Supplied data:
§

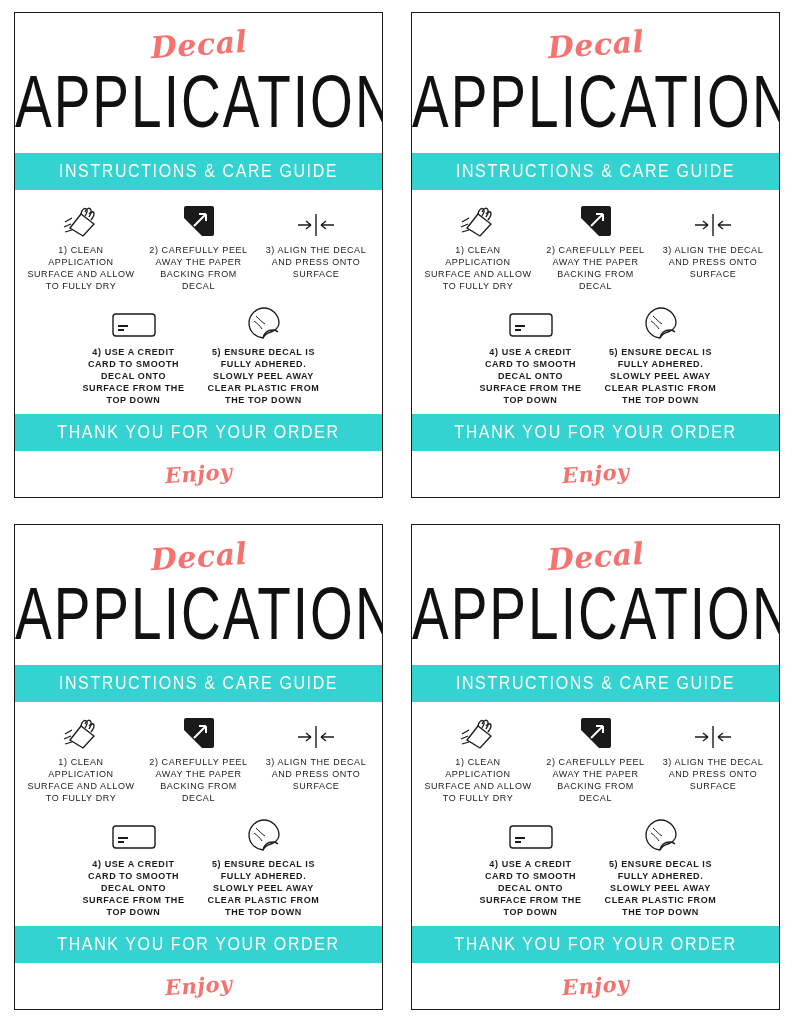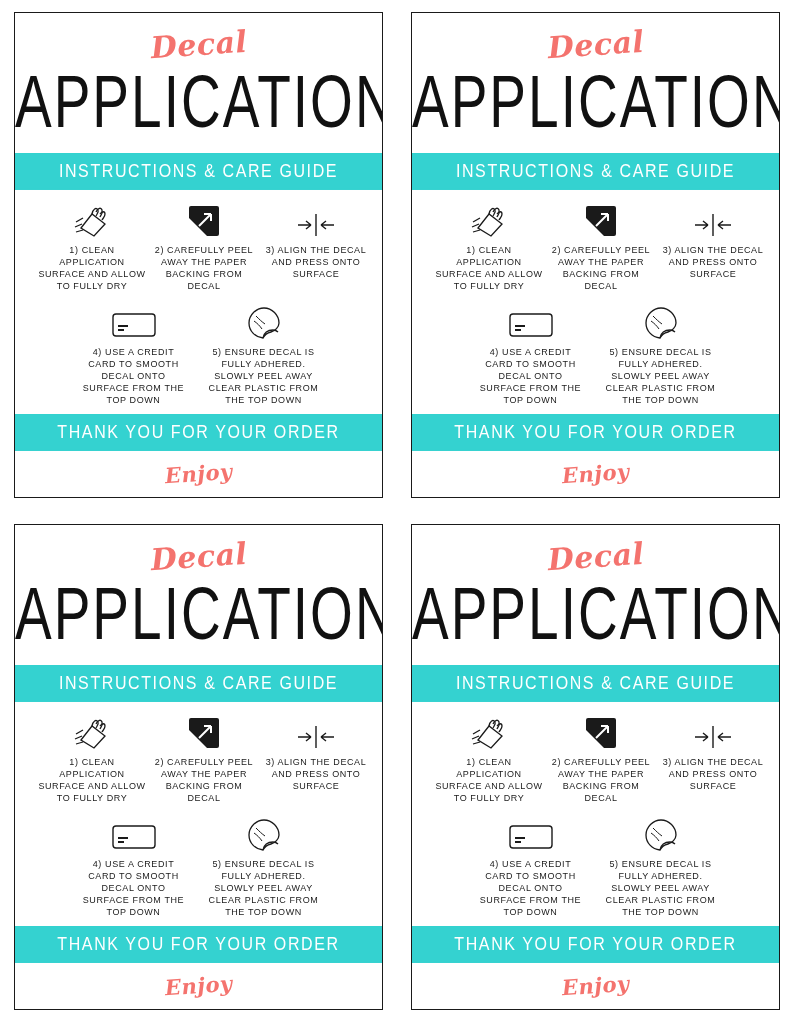--- a/index.html
+++ b/index.html
@@ -100,27 +100,28 @@
     z-index: 2;
   }
   
   .steps {
     flex: 1;
     padding: 10px 10px 4px 10px;
     box-sizing: border-box;
   }
   .row {
     display: flex;
-    justify-content: flex-end;
+    justify-content: space-between;
     align-items: flex-start;
   }
   .row.row-2 {
     justify-content: center;
     gap: 18px;
     margin-top: 8px;
+    font-weight: bold;
   }
   .step {
     width: 112px;
     text-align: center;
     display: flex;
     flex-direction: column;
     align-items: center;
   }
   .step .icon {
     height: 40px;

§

Give back the whole listing exactly, without pictures.

Solution to this problem:
--- a/index.html
+++ b/index.html
@@ -100,27 +100,28 @@
     z-index: 2;
   }
   
   .steps {
     flex: 1;
     padding: 10px 10px 4px 10px;
     box-sizing: border-box;
   }
   .row {
     display: flex;
-    justify-content: flex-end;
+    justify-content: space-between;
     align-items: flex-start;
   }
   .row.row-2 {
     justify-content: center;
     gap: 18px;
     margin-top: 8px;
+    font-weight: bold;
   }
   .step {
     width: 112px;
     text-align: center;
     display: flex;
     flex-direction: column;
     align-items: center;
   }
   .step .icon {
     height: 40px;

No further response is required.